# Tools for Using Cuneiform Word Embeddings
In order to use the cuneiform word embeddings, this notebook creates dictionaries where the cuneiform (utf-8) words are the keys with a set of transliterations or lemmatizations as value.

In [1]:
import pickle
import pandas as pd
import tqdm

# Open DataFrame with sux corpus
This corpus was produced by 2-parse_oracc_sux.ipynb and is a dataframe with four columns: `transliteration`, `words` (a list in which the signs of the transliterated text have been separated ## needs better name), `names` (same as `words` but now in sign names), `utf-8` (the word in cuneiform), and `lemm` (lemmatized form of the word)

In [2]:
with open("corpus/sux_df.p", "rb") as p:
    sux = pickle.load(p)

In [3]:
sux

Unnamed: 0,transliteration,words,names,utf-8,lemm
0,Startepsd2/admin/ed3a/P011046,[Startepsd2/admin/ed3a/P011046],[Startepsd2/admin/ed3a/P011046],Startepsd2/admin/ed3a/P011046,Startepsd2/admin/ed3a/P011046
1,1(barig@c),[1(barig@c)],[DIŠ],𒁹,1(barig@c)
2,še,[še],[ŠE],𒊺,še[barley]N
3,ba-lul,"[ba, lul]","[BA, LUL]",𒁀𒈜,ba-lul
4,nagar,[nagar],[NAGAR],𒉄,nagar[carpenter]N
5,1(barig@c),[1(barig@c)],[DIŠ],𒁹,1(barig@c)
6,nig₂-du₇,"[nig₂, du₇]","[GAR, |U.GUD|]",𒃻𒌌,niŋdu[appropriate-thing]N
7,ag₂,[ag₂],[|NINDA₂×NE|],𒉘,aŋ[measure]V/t
8,hur-sag-še₃-mah,"[hur, sag, še₃, mah]","[|HI×AŠ₂|, SAG, EŠ₂, MAH]",𒄯𒊕𒂠𒈤,hur-sag-še₃-mah
9,sa₁₂-du₅,"[sa₁₂, du₅]","[SAG, DUN₃]",𒊕𒂅,saŋ.DUN₃[recorder]N


# Collect all transliterations/lemmas that represent one utf-8 sequence of cuneiform signs
Match a sequence of cuneiform signs with all the transliterations and lemmas currently in the database.
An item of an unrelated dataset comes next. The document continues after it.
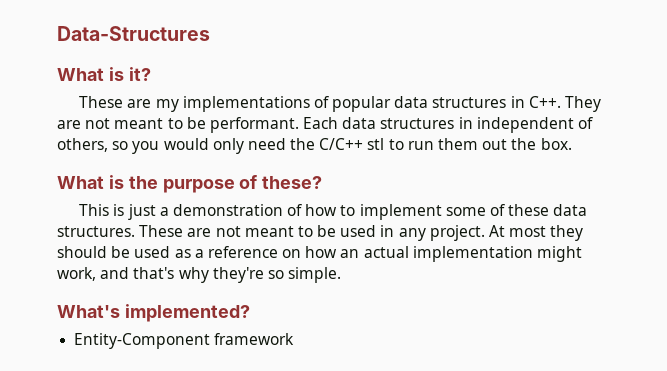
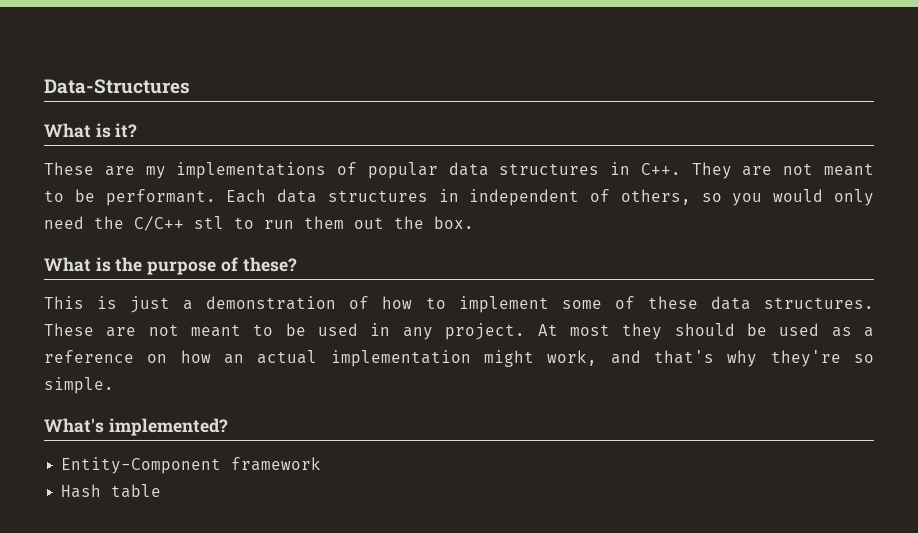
+ Hash table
The value of each key is a *set*, containing only unique values. This results in two dictionaries, one containing cuneiform characters sequences paired with transliterations, the other containing cuneiform character sequences paired with lemmatizations. Currently, the `sux` dataframe has more than 4 million entries, and going through them to build the dictionaries may take almost 10 minutes.

In [5]:
utf8_tl_d = {}
utf8_lemm_d = {}
for idx, item in tqdm.tqdm(enumerate(sux["utf-8"])):
    if item[:5] == "Start": # this indicates the start of a new text
        continue
    if item in utf8_tl_d:
        utf8_tl_d[item].add(sux.iloc[idx]["transliteration"])
    else:
        utf8_tl_d[item] = {sux.iloc[idx]["transliteration"]}
    if item in utf8_lemm_d:
        utf8_lemm_d[item].add(sux.iloc[idx]["lemm"])
    else:
        utf8_lemm_d[item] = {sux.iloc[idx]["lemm"]}

4434468it [13:59, 5285.30it/s]


# Save
Pickle the dictyionaries for use in other notebooks.

In [38]:
with open("output/utf8_translit_d.p", "wb") as w:
    pickle.dump(utf8_tl_d, w)
with open("output/utf8_lemm_d.p", "wb") as w2:
    pickle.dump(utf8_lemm_d, w2)

# Search for sign sequence

In [8]:
with open("output/ogsl.p", "rb") as p:
    o = pickle.load(p)
d = dict(zip(o["value"], o["utf8"]))

In [9]:
def cun(text): 
    """transform transliterated input into cuneiform. Use unicode subscript numbers and separate all signs with hyphens; separate words with blanks
    Examples: 'ma-an-gi₄'; 'd-en-lil₂ nibru-ki'.
    Transliteration style (sugal₇ vs. sukkal; dug₄ vs. du₁₁; gen vs. ŋen; etc.) and capitalization are unimportant.
    """
    cun_line = []
    words = text.lower().split()
    for word in words: 
        signs = word.lower().split('-')
        seq = [d[s] if s in d else s for s in signs]
        seq = ''.join(seq)
        cun_line.append(seq)
    line = ' '.join(cun_line)
    return(line)

In [10]:
def translit(cuneiform):
    if cuneiform in utf8_tl_d:
        return [cuneiform, utf8_tl_d[cuneiform]]
    else:
        return 'not found'

In [11]:
def lemmat(cuneiform):
    if cuneiform in utf8_lemm_d:
        return [cuneiform, utf8_lemm_d[cuneiform]]
    else:
        return 'not found'

In [13]:
translit(cun("lugal"))

['𒈗',
 {'LUGAL',
  'bišeba',
  'haniš₂',
  'lillan',
  'lillan(LUGAL)',
  'lillia',
  'lugal',
  'rab₃',
  'sag₄',
  'saŋ₄',
  'šar₃'}]

In [37]:
lemmat(cun("na₄"))

['𒉌𒌓',
 {'DAG₃',
  'NA₄',
  'ah[dry]V/i',
  'bar₄',
  'dag₃',
  'ia[oh!]J',
  'i₃-UD',
  'kur(NA₄)',
  'na[stone]N',
  'na₄',
  'ni-tam',
  'za[bead]N',
  '|NI+UD|',
  '|NI.UD|'}]

In [36]:
translit("𒐢")

['𒐢', {'5(GEŠʾU)', '5(gešʾu)', '5(gešʾu@c)'}]